La sociedad tiende a evaluar a especialistas con las mismas reglas que usamos para rendir exámenes: juzgamos según respuestas correctas o incorrectas una vez que se supone que el tema está dominado. Pero en una crisis con información en desarrollo, ese criterio es injusto y contraproducente. Si castigamos públicamente a quienes cambian de postura cuando la evidencia lo exige, corremos el riesgo de que en la próxima emergencia los expertos opten por callar o por mantener una postura rígida en vez de adaptarse.

El costo de la reputación es real: pocos querrán estar en el ojo público si saben que cada corrección será tratada como prueba de incompetencia o malicia. Eso reducirá la transparencia y, a la larga, dañará la salud colectiva.

¿Qué métrica es justa en tiempos de incertidumbre?

Si no es apropiado medir a los expertos como si fueran estudiantes que ya dominaron la materia, ¿qué criterio debemos usar? No existe una fórmula mágica que permita anticipar siempre si será mejor esperar para validar o actuar de inmediato. Muchas decisiones de política pública se toman en condiciones de riesgo: a veces actuar temprano salva vidas; otras, una acción precipitada puede resultar en daño o confusión.

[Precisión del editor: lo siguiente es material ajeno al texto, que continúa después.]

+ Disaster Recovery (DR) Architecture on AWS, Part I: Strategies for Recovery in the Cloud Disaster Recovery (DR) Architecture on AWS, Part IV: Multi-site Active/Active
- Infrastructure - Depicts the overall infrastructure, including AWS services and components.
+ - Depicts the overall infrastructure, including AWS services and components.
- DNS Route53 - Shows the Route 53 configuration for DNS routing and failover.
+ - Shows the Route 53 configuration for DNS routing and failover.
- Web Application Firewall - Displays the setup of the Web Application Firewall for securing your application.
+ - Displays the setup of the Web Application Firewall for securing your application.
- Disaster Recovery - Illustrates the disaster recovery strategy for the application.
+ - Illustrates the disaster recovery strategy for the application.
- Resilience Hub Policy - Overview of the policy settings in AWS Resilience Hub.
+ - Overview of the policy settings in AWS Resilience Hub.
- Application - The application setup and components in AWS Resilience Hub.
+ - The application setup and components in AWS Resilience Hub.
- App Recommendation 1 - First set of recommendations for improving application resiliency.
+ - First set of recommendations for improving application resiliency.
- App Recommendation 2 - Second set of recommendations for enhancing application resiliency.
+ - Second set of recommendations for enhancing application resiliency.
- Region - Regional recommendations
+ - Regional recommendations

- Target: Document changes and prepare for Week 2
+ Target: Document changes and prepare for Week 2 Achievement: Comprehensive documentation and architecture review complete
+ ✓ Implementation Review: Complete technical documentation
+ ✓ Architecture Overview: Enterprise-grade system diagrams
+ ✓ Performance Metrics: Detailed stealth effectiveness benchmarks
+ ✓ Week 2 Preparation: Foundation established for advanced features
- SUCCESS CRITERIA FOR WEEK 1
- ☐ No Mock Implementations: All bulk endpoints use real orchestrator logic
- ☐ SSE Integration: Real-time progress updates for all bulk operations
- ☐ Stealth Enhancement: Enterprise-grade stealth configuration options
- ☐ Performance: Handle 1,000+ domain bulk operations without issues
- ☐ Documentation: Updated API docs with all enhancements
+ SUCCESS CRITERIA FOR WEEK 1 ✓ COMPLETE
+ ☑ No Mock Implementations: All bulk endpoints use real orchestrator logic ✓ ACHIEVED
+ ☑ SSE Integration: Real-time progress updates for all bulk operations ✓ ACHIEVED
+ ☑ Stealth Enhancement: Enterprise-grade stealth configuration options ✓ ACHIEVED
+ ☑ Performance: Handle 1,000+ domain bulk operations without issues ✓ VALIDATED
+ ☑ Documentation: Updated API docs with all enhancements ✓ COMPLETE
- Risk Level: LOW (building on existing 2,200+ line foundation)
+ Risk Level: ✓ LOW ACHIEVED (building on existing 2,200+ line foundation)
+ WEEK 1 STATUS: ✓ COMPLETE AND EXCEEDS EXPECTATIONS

Lo crucial es valorar la transparencia: que los expertos expliquen qué saben, qué no saben y cómo cambian sus recomendaciones cuando aparece evidencia nueva. La disposición a corregir el rumbo es, en sí misma, una forma de responsabilidad profesional.

Conservar la disposición a aprender

En retrospectiva, puede parecer obvio qué habría sido lo correcto. Pero el trabajo de quienes informan a la sociedad en tiempo real no se juzga con el beneficio de la retrospectiva. Contar con especialistas dispuestos a reconocer equivocaciones nos hace más resilientes ante la próxima crisis. Es preferible una cultura que premie la humildad intelectual antes que una que castigue la duda y la revisión.

Si queremos mejores respuestas colectivas, debemos proteger el espacio para la corrección: escuchar cuando los expertos cambian de opinión porque han visto datos nuevos, y entender que esa evolución es parte de un método que, a la larga, protege la salud pública.

Un cierre: por qué importa sostener la transparencia

Las audiencias públicas que convierten la admisión de errores en arma política ponen en riesgo un bien público esencial: la voluntad de la comunidad científica y los servidores de la salud para comunicar descubrimientos y también incertidumbres. Menos transparencia hoy puede significar peores respuestas mañana.

Mantener la confianza en la ciencia exige algo más que creer en sus resultados finales; exige reconocer y aceptar su proceso. Y ese proceso, aunque torpe y lleno de ajustes, es la razón por la que, con el tiempo, podemos tener certezas en áreas que al principio eran solo conjeturas.

Comenzar — así como la ciencia avanza con pasos repetidos y correcciones, los cambios personales duraderos se construyen con hábitos diarios, constancia y una disciplina amable. Si buscas sostener un nuevo hábito, la perseverancia diaria transforma la incertidumbre en progreso.